* _To do_
Your reply must contain exactly the lines running from the one with "2024-03-21: 6.2 -> none" to the last line of the entries below, both included, and no other lines.

* _Listed records_

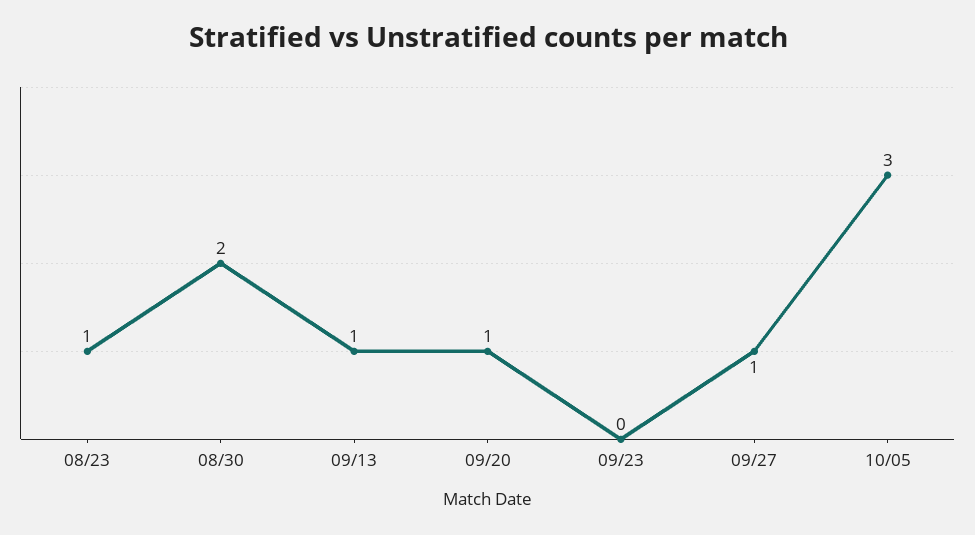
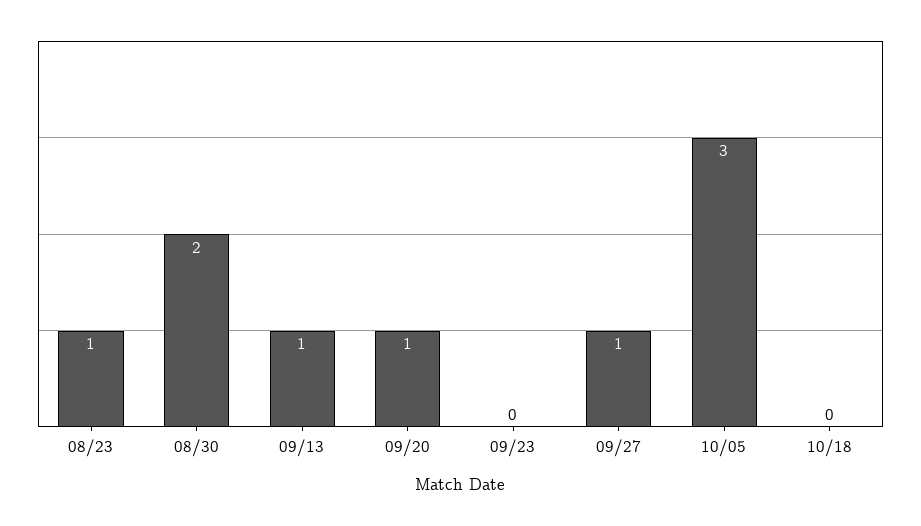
10/18: none -> 0

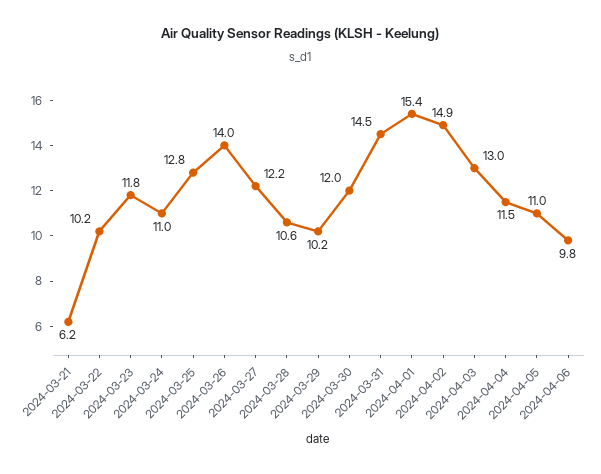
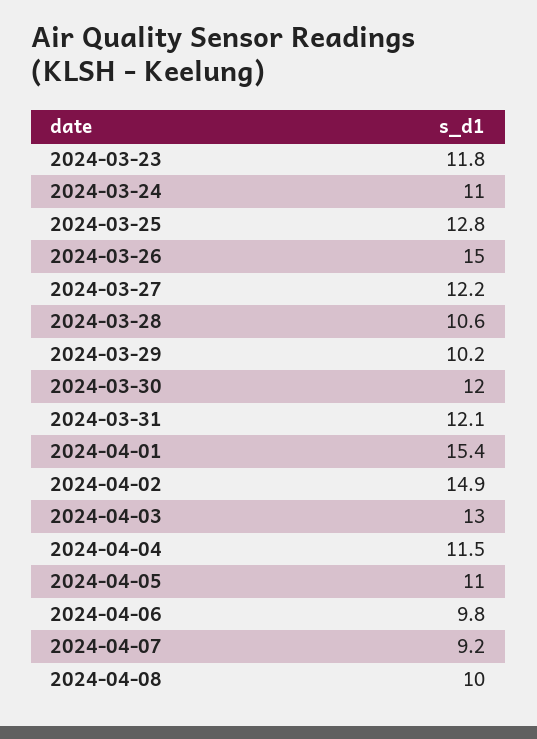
2024-03-21: 6.2 -> none
2024-03-22: 10.2 -> none
2024-03-26: 14 -> 15
2024-03-31: 14.5 -> 12.1
2024-04-07: none -> 9.2
2024-04-08: none -> 10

* _Output_
2024-03-21: 6.2 -> none
2024-03-22: 10.2 -> none
2024-03-26: 14 -> 15
2024-03-31: 14.5 -> 12.1
2024-04-07: none -> 9.2
2024-04-08: none -> 10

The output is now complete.